El vínculo entre los caballos y los pacientes está a cargo de los terapeutas quienes incrementan o disminuyen el ritmo del movimiento del animal según sea necesario. Aplican, además, otras estrategias y técnicas terapéuticas enfocadas a las necesidades individuales del paciente.

La Asociación Americana de Hipoterapia capacita a los terapeutas en el manejo de los caballos y en los aspectos teóricos del tratamiento, lo cual se combina con otras herramientas terapéuticas que mejoran las condiciones de vida de quienes las reciben.

Equinoterapia: un tratamiento seguro

El ambiente seguro, amable y de respeto hacia los pacientes y sus familiares hacen de Skyline un sitio de recreación terapéutica aunque este término no coincida con la visión de Dismuke-Blakely, quien defiende la profesionalidad de la equinoterapia al definirla como "un tratamiento médico, usado por terapeutas físicos, ocupacionales y del lenguaje, que responde a un programa integral".

Skyline tiene entre sus prioridades la seguridad del servicio en todos los sentidos. Siete entrenadores de caballos e igual número de terapeutas controlan el cumplimiento de las normas establecidas. Para lograr un servicio completamente profesional evitan utilizar voluntarios. Así, esta casa de estilo campestre con caballerizas a su alrededor está libre de accidentes desde su creación.

La clínica se preocupa, además, por extender sus servicios a una mayor población mediante acuerdos con las compañías de seguro médico e instituciones públicas para facilitar el acceso a los pacientes de bajos recursos.

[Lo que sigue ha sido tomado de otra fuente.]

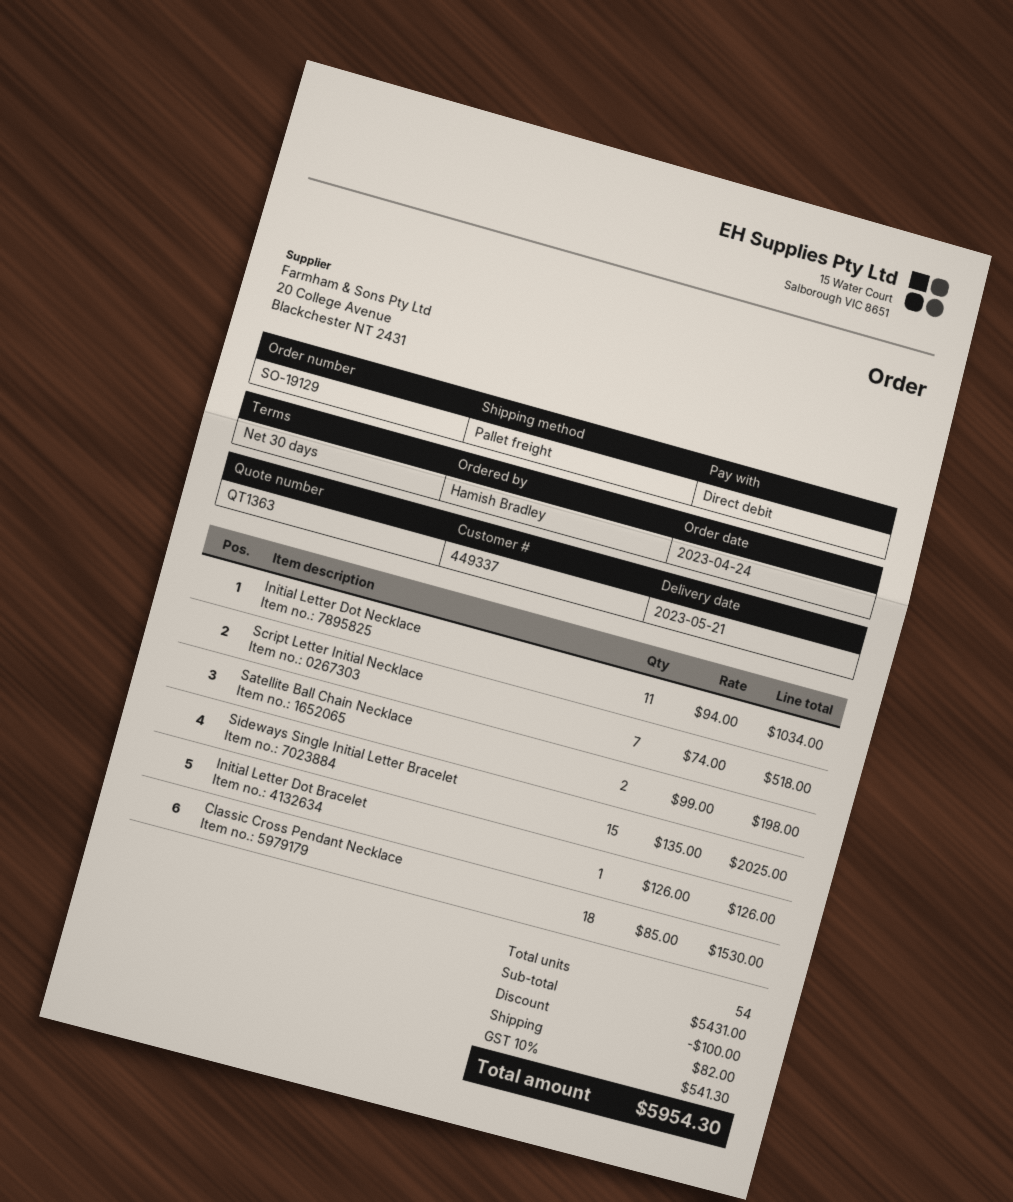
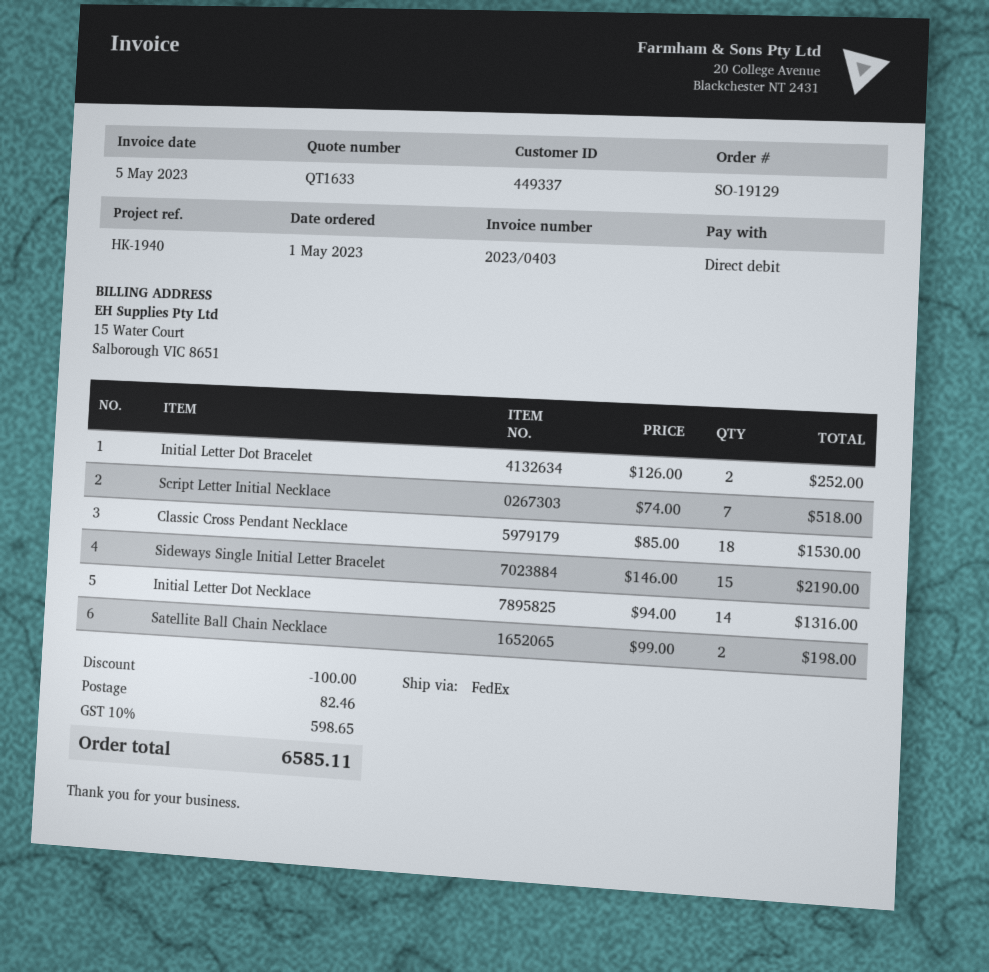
quote number: QT1363 -> QT1633
order date: 2023-04-24 -> 2023-05-01
shipping method: pallet freight -> FedEx
Initial Letter Dot Necklace: 11 x 94.00 = 1034.00 -> 14 x 94.00 = 1316.00
Sideways Single Initial Letter Bracelet: 15 x 135.00 = 2025.00 -> 15 x 146.00 = 2190.00
Initial Letter Dot Bracelet: 1 x 126.00 = 126.00 -> 2 x 126.00 = 252.00
shipping: 82.00 -> 82.46
tax: 10% = 541.30 -> 10% = 598.65
total: 5954.30 -> 6585.11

En sus instalaciones coinciden personas de los más diversos orígenes: norteamericanos, asiáticos, hispanos, entre otros.

Skyline: experiencias positivas

La también coordinadora docente del Comité Educativo de la Asociación Americana de Hipoterapia promueve la investigación constante acerca de un servicio que "cada vez es más aceptado dentro de las comunidades médicas y educativas. En Nuevo México, por ejemplo, la equinoterapia es altamente valorada por la comunidad médica".

Sobre la efectividad de la equinoterapia en Skyline, Dismuke-Blakely concluye que en 30 años de experiencia con este tipo de tratamiento terapéutico "hemos conocido muchos niños que dieron sus primeros pasos y dijeron sus primeras palabras aquí. Hemos tenido adultos con daños cerebrales que han recuperado la habilidad de caminar y hablar después de varios años sin hacerlo".